#### [Exercise goal]
Copy out every line from the records that includes "date".

*** Begin section ***

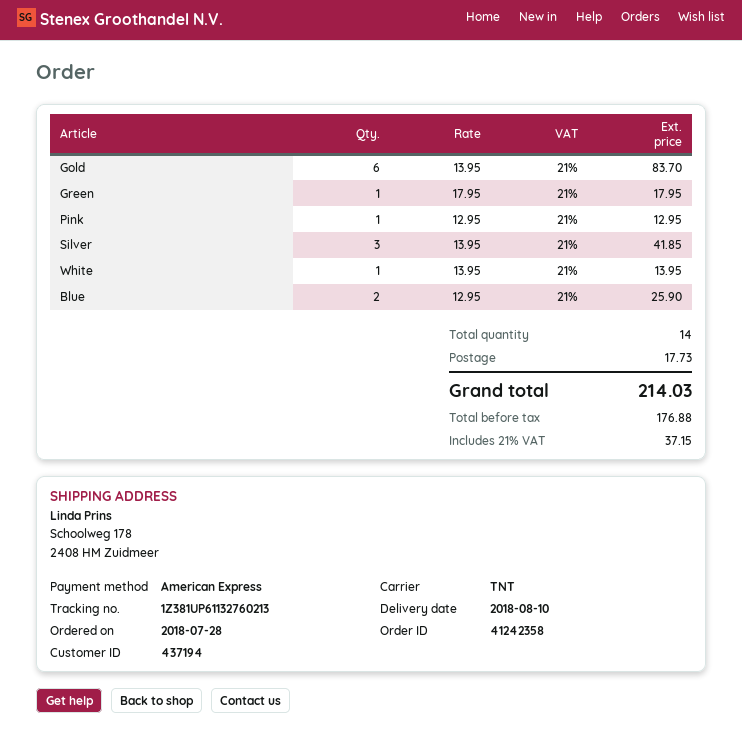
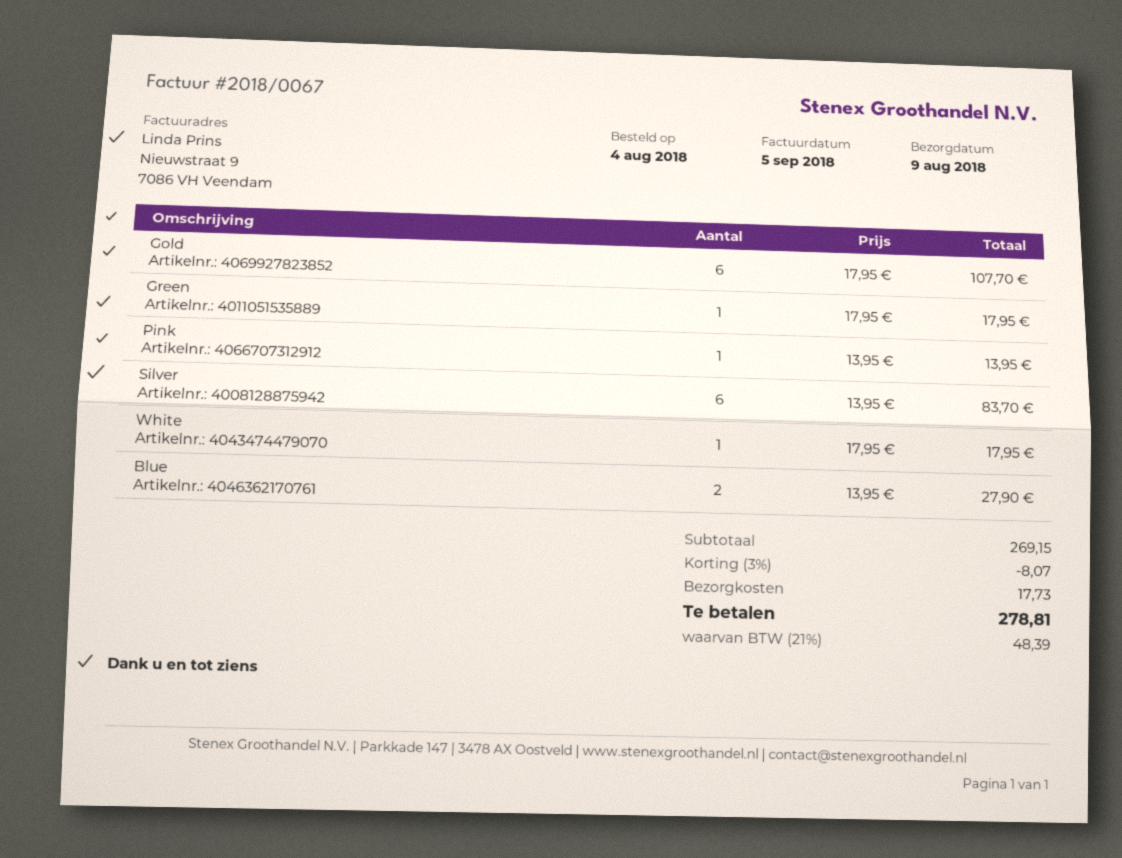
order date: 2018-07-28 -> 2018-08-04
delivery date: 2018-08-10 -> 2018-08-09
Gold: 6 x 13.95 = 83.70 -> 6 x 17.95 = 107.70
Pink: 1 x 12.95 = 12.95 -> 1 x 13.95 = 13.95
Silver: 3 x 13.95 = 41.85 -> 6 x 13.95 = 83.70
White: 1 x 13.95 = 13.95 -> 1 x 17.95 = 17.95
Blue: 2 x 12.95 = 25.90 -> 2 x 13.95 = 27.90
discount: none -> 3% = 8.07
tax: 21% = 37.15 -> 21% = 48.39
total: 214.03 -> 278.81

*** End section ***

#### [Response]
order date: 2018-07-28 -> 2018-08-04
delivery date: 2018-08-10 -> 2018-08-09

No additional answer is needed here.